Купается она в платье. В воде выпрастывает руки из рукавов. Ткань вокруг плеч раздувается колоколом, ложится на волну. Она оглядывает себя, скользит вдоль, закрывает глаза, нестерпимо морщится от наслажденья. Вода растворяет кожу.
XXV
Обычно Тамилу в Гиркан привозили братья, иногда отец. Ехали на повозке, запряженной парой серых буйволов с большими глазами в выразительной кайме ресниц. В Гиркане горцы покупали то, что нельзя было произвести самим: порох, дробь, жаканы, муку, крупу, спички.
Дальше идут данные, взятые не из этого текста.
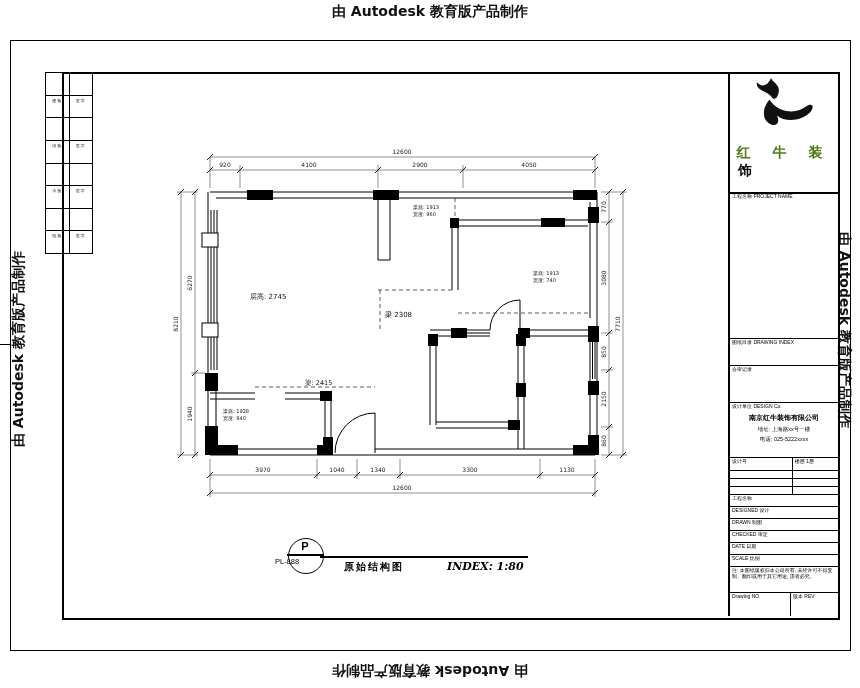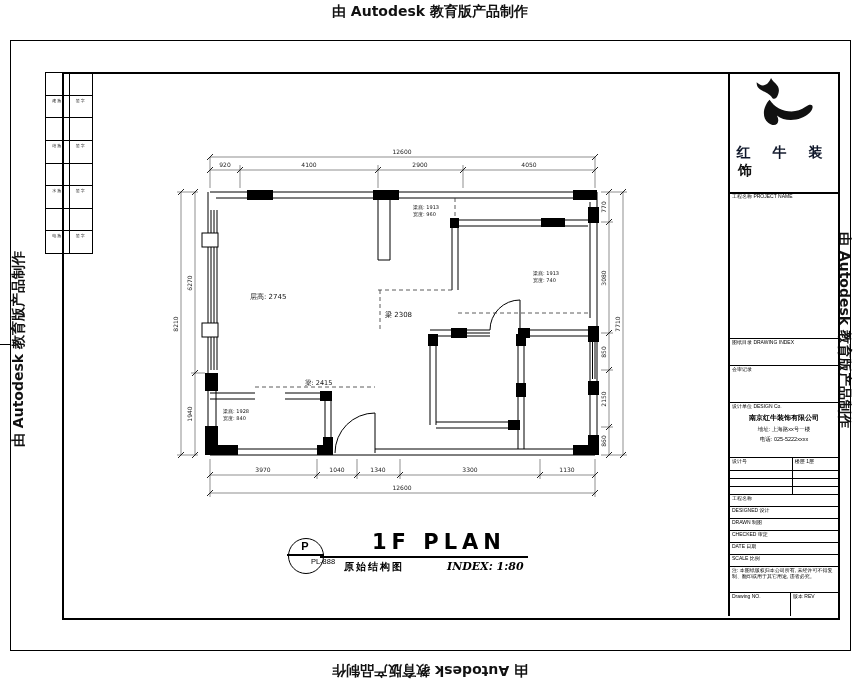"红 牛 装" .brand1 { color: #0f172a -> #4d7c0f }
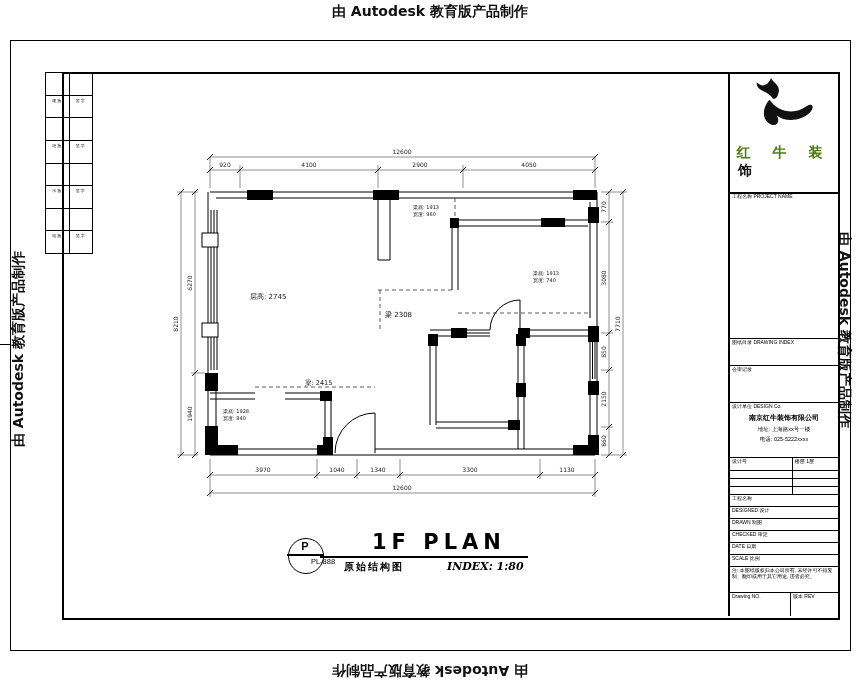"1F PLAN" div.abs { html: <div>1F PLAN</div> -> none }
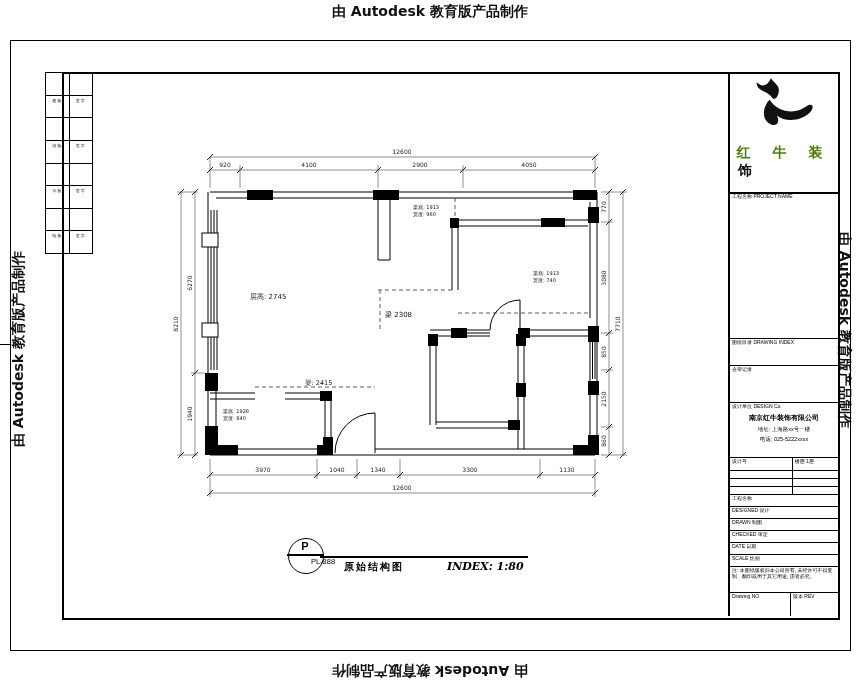"PL-888" div.abs { left: 304px -> 268px }
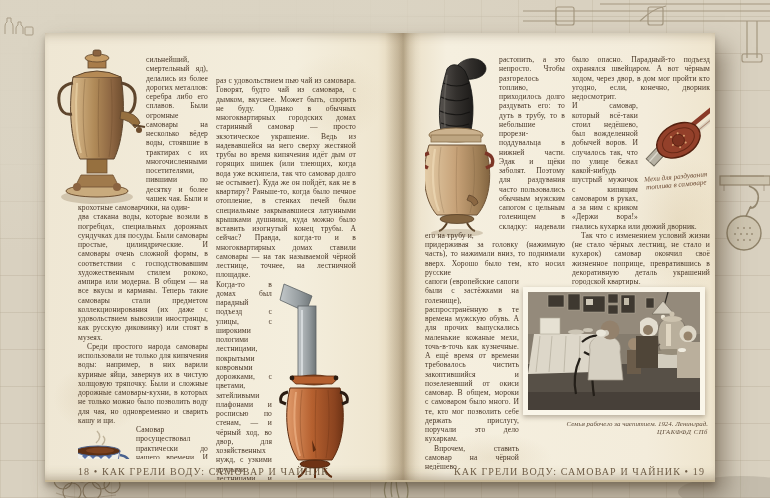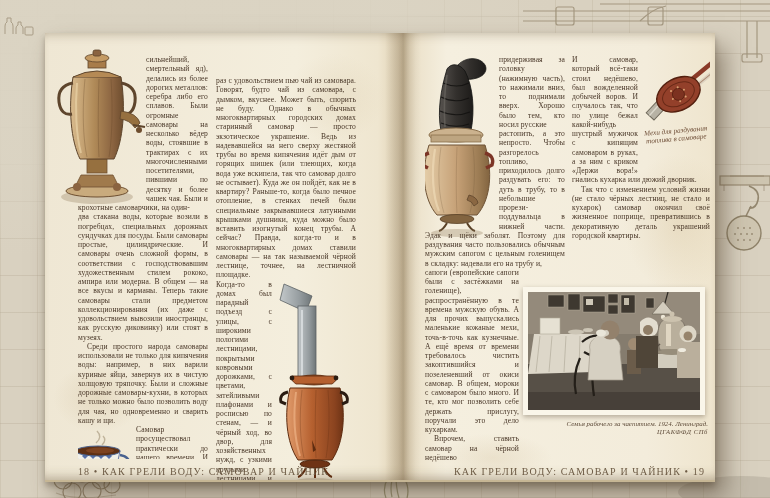"было опасно. Парадный-то подъезд" div.txt { html: none -> <div>было опасно. Парадный-то подъезд охранялся швейцаром. А вот чёрным ходом, через двор, в дом мог пройти кто угодно, если, конечно, дворник недосмотрит.</div> }
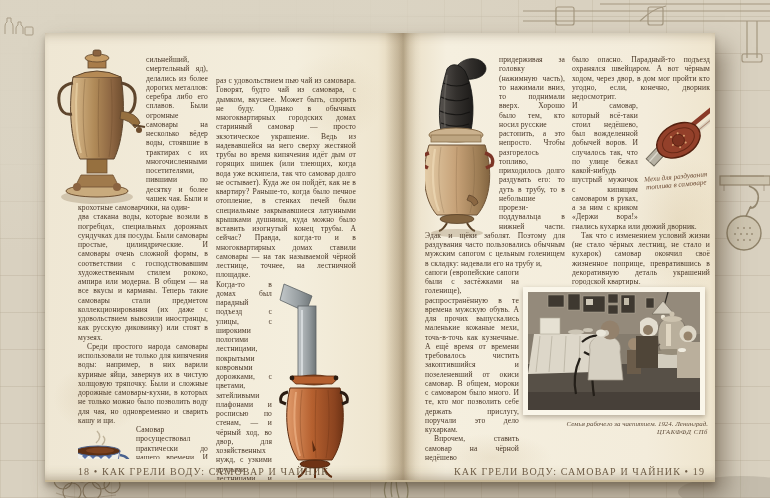"придерживая за головку (нажимную часть)," div.txt { order: before "растопить, а это непросто. Чтобы" -> after "растопить, а это непросто. Чтобы" }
Мышцы буйволов перекатываются, как море после шторма. Дети высыпают из дворов, закидываются в повозку, прячутся в сено, роют ходы, сидят, болтая ногами у скрипучих колес.
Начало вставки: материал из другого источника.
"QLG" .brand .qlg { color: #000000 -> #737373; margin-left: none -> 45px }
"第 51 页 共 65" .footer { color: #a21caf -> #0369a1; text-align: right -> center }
На базаре взрослые выкладывают, выбирают товар. Взметывается рубка жестов, скороговорка торговых заклинаний.
Тамила идет вместе со всеми на колхозное поле — собирать землянику, щавель. Идет наравне — высокая сияющая девочка с тонкой костью, нежной кожей.
XXVI
Однажды зимой Федор убил такого кабана, что не смог утянуть. Подмоги из аула ждать было нечего — местные до свиньи не дотронутся. Едва сумел выволочь к ручью, свежевал, столкнул в поток, чтоб не завонял. Шел крупный влажный снег. Казалось, деревья возносились в нем. Взгляд подымался вслед за тающими в плавной белизне кронами, и сверху было видно, как Федор засыпается снегом, как кабан, омываемый понизу скачущим хрусталем, покрывается белым — по уже остывшей морде, по щетине; как привязанная к ветке лошадь дышит паром, смаргивает налипшие облачка холодного, слезливого света.
Из аула дети высыпали ему навстречу: дрожат, шмыгают носами, переминаются в чувяках на босу ногу, но уйти нельзя: русский едет — невидаль. Снег сыплет им за шиворот, дети поднимают плечи, ежась, выворачивают ключицы. Их заслоняет пелена снега, домишки отплывают вверх, за деревья.
XXVII
Летом тело ее, лучась, проглядывает в листве. Силуэт слагается из бабочек света — то рассыпаясь, то показываясь всей целокупной лавиной. Девочка входит в источник. Бурная вода подбирается к колену, серебро пузырьков осыпает бедро. Дно купели выложено известняком. Подпорные приступки когда-то Федор составил из дощечек разобранного улья: вот леток, вот поддон. Так приятно скользнуть вниз, оттолкнуться, ощутить всю тяжелую медленную густоту рассыпанных в воде волос.